**Exercise prompt**
Below are the records; work out how many lines among them contain "width", and write nothing besides that number.

[Records from a data collection]
────

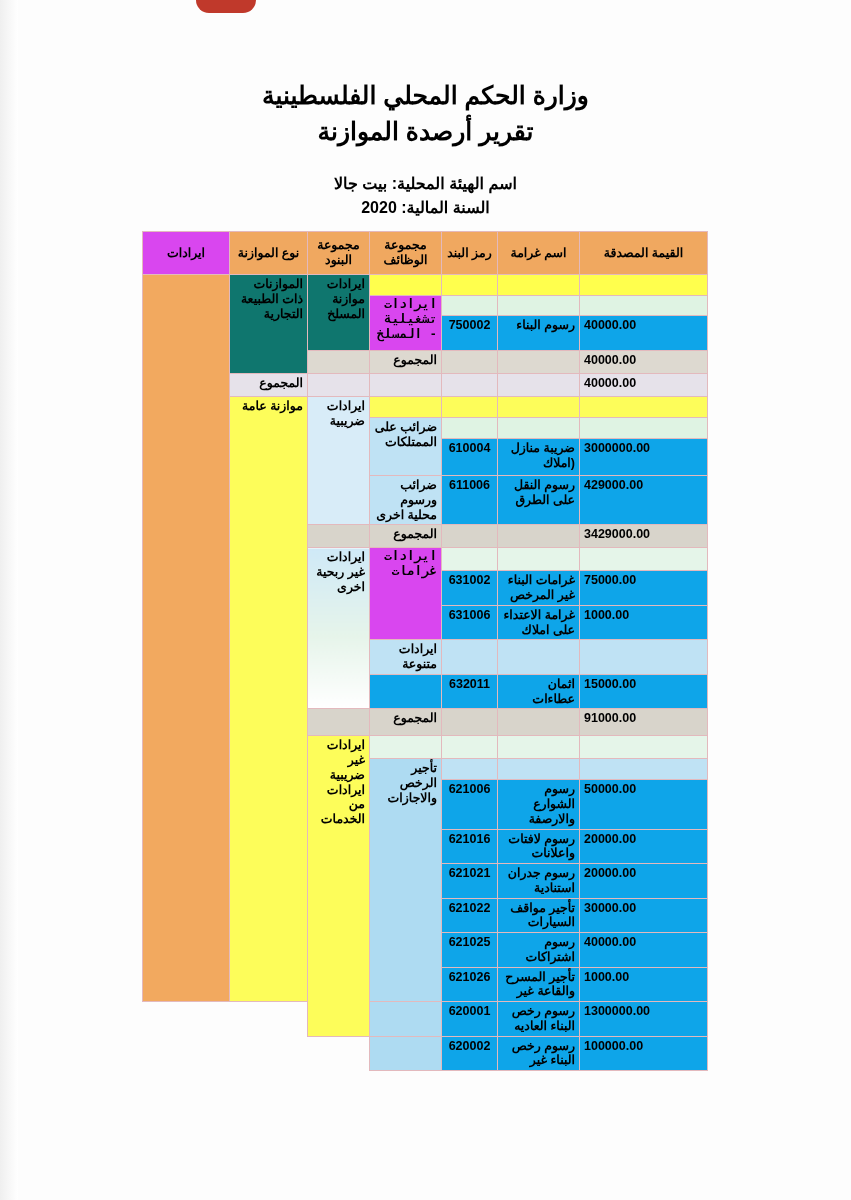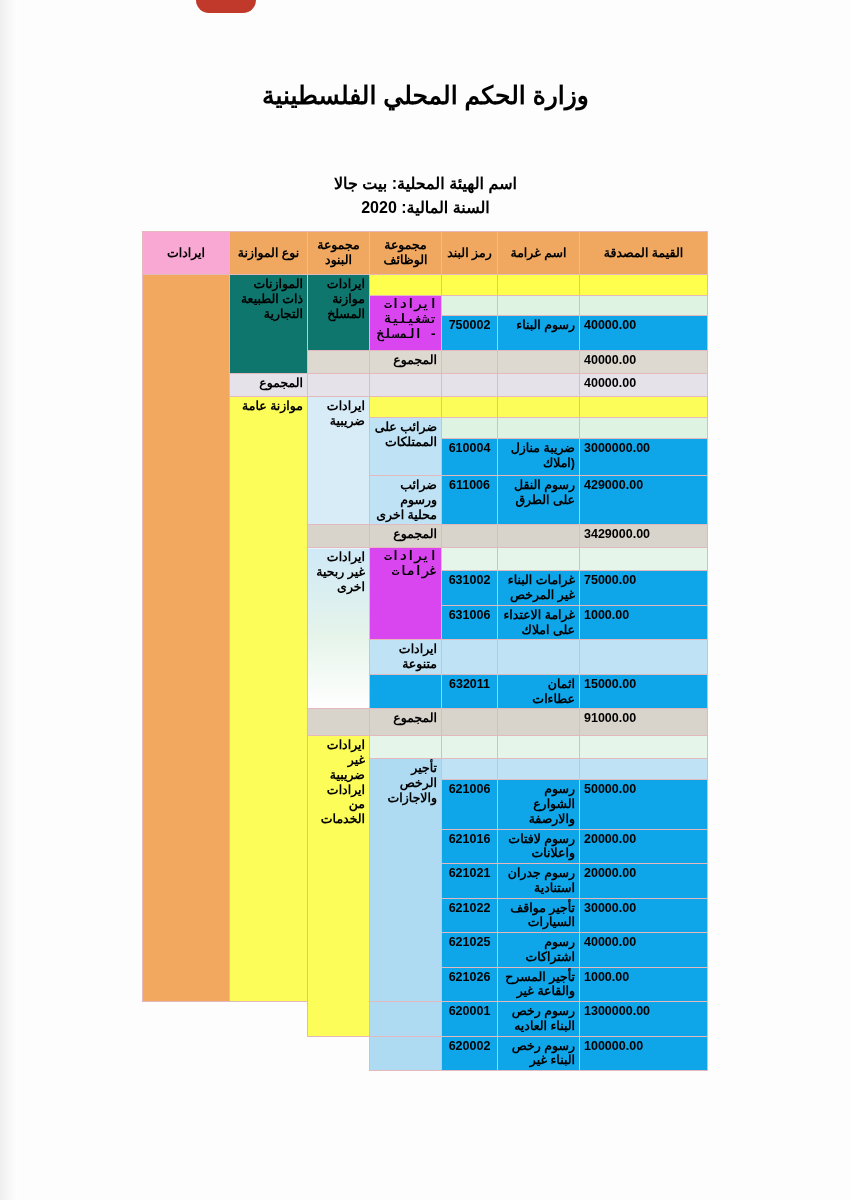--- a/index.html
+++ b/index.html
@@ -86,6 +86,7 @@
 
   <div class="title-wrap">
     <div class="title-line">وزارة الحكم المحلي الفلسطينية</div>
+    <div class="title-line">تقرير أرصدة الموازنة</div>
   </div>
 
   <div class="meta-wrap">

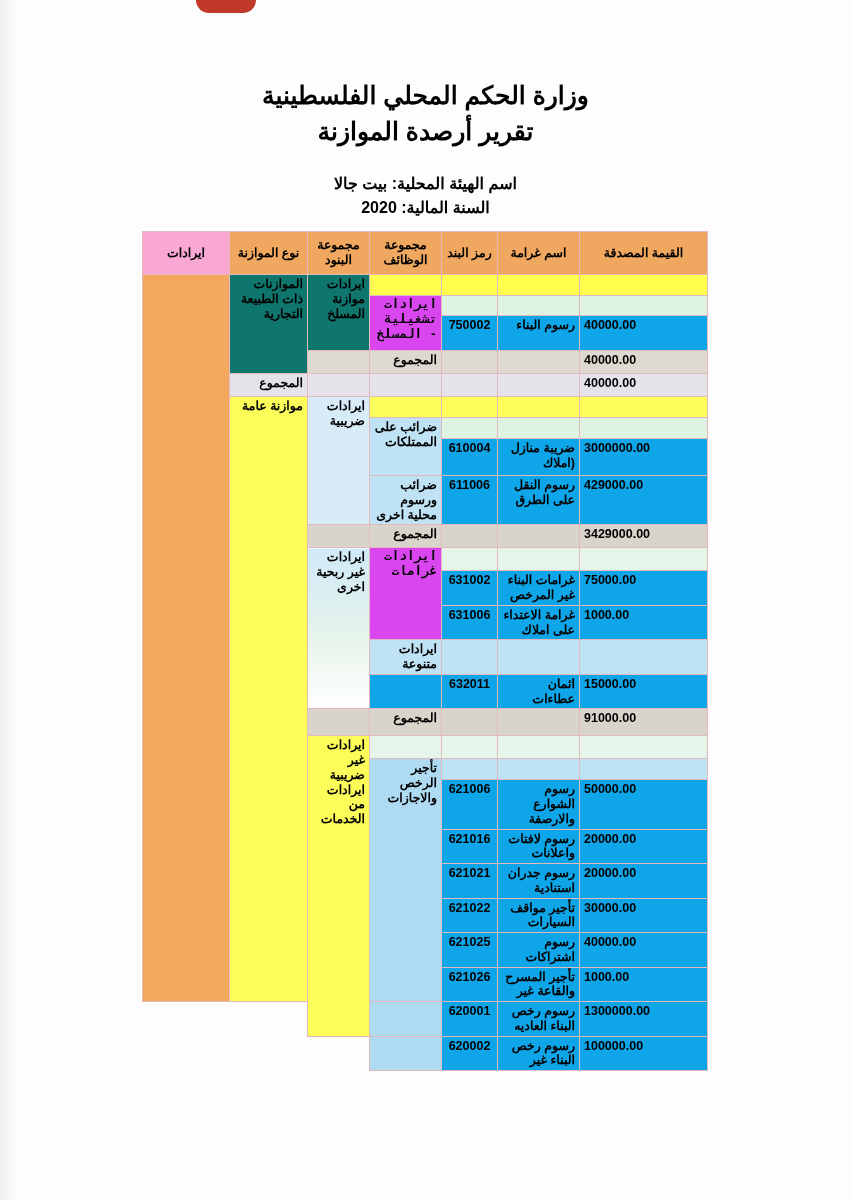--- a/index.html
+++ b/index.html
@@ -56,7 +56,7 @@
   col.c-rev{width:87px;}
 
   .hdr{background:#f0a860;text-align:center;height:38px;vertical-align:middle;font-size:12.5px;}
-  .hdr.rev{background:#f9a8d4;}
+  .hdr.rev{background:#d946ef;}
   .num{text-align:left;direction:ltr;font-weight:bold;}
   .ctr{text-align:center;}
   .rt{text-align:right;}

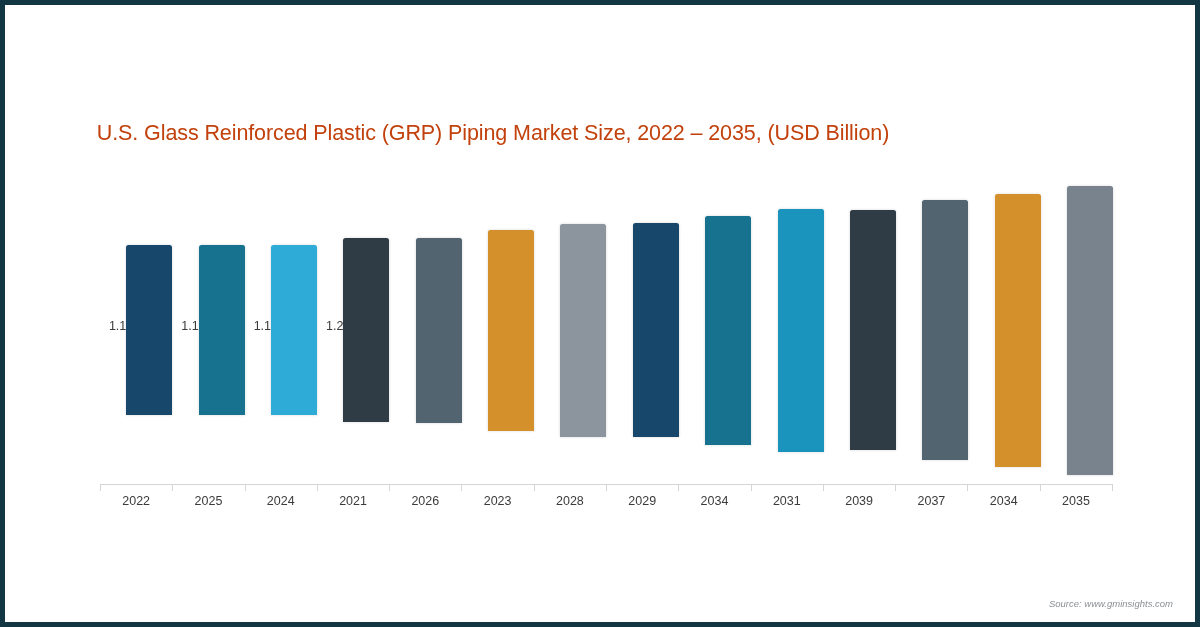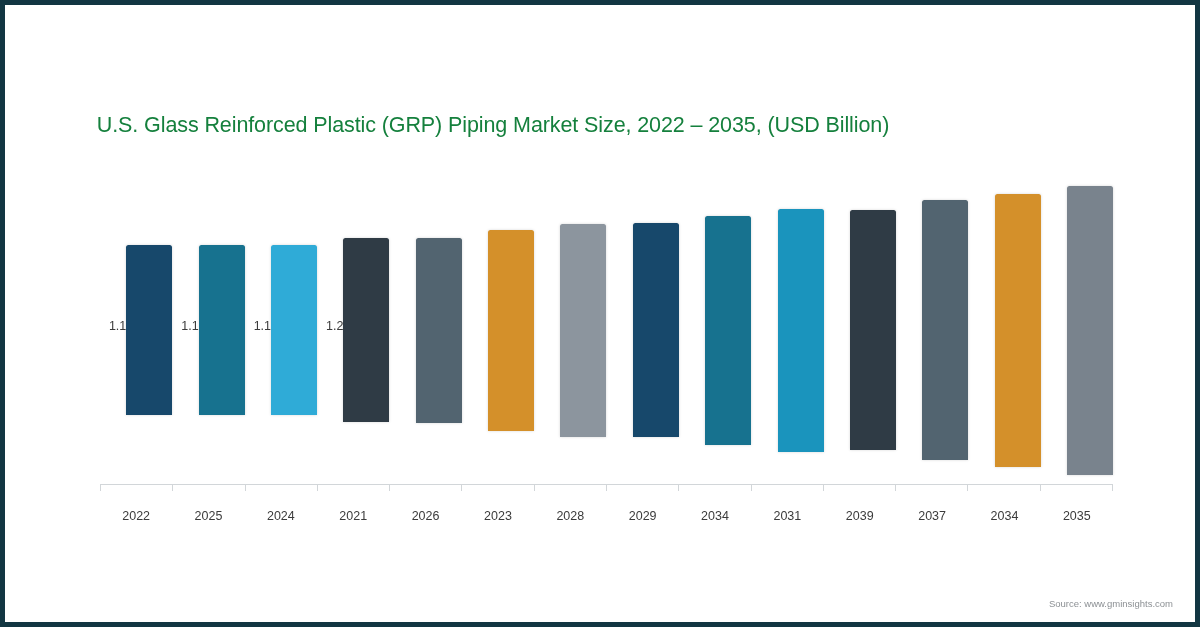--- a/index.html
+++ b/index.html
@@ -29,13 +29,13 @@
   
   #chart-title {
     position: absolute;
-    top: 108px;
+    top: 116px;
     left: 0;
     width: 976px;
     text-align: center;
     font-size: 21.5px;
     font-weight: 400;
-    color: #15803d;
+    color: #c2410c;
     letter-spacing: -0.1px;
     white-space: nowrap;
   }

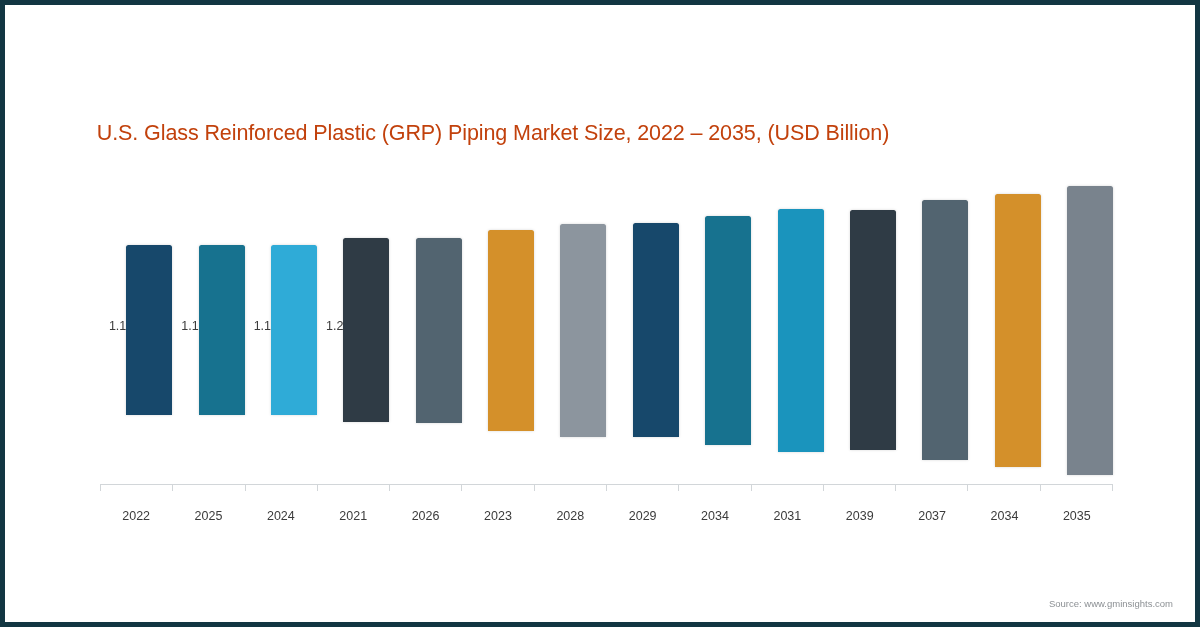--- a/index.html
+++ b/index.html
@@ -118,8 +118,7 @@
     top: 489px;
     width: 1013px;
     display: flex;
-    justify-content: space-between;
-    margin-top: 15px;
+    justify-content: flex-start;
   }
 
   .x-tick-label {

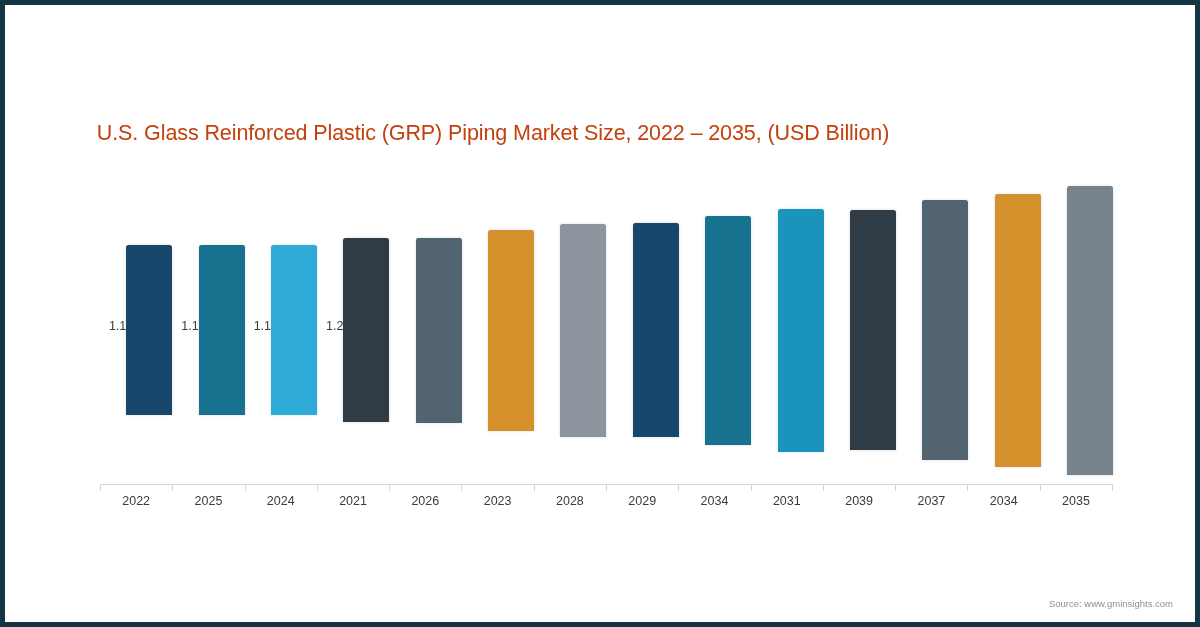--- a/index.html
+++ b/index.html
@@ -137,6 +137,7 @@
     font-size: 9.5px;
     color: #8c9094;
     white-space: nowrap;
+    font-style: italic;
   }
 </style>
 </head>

────

**Exercise output**
3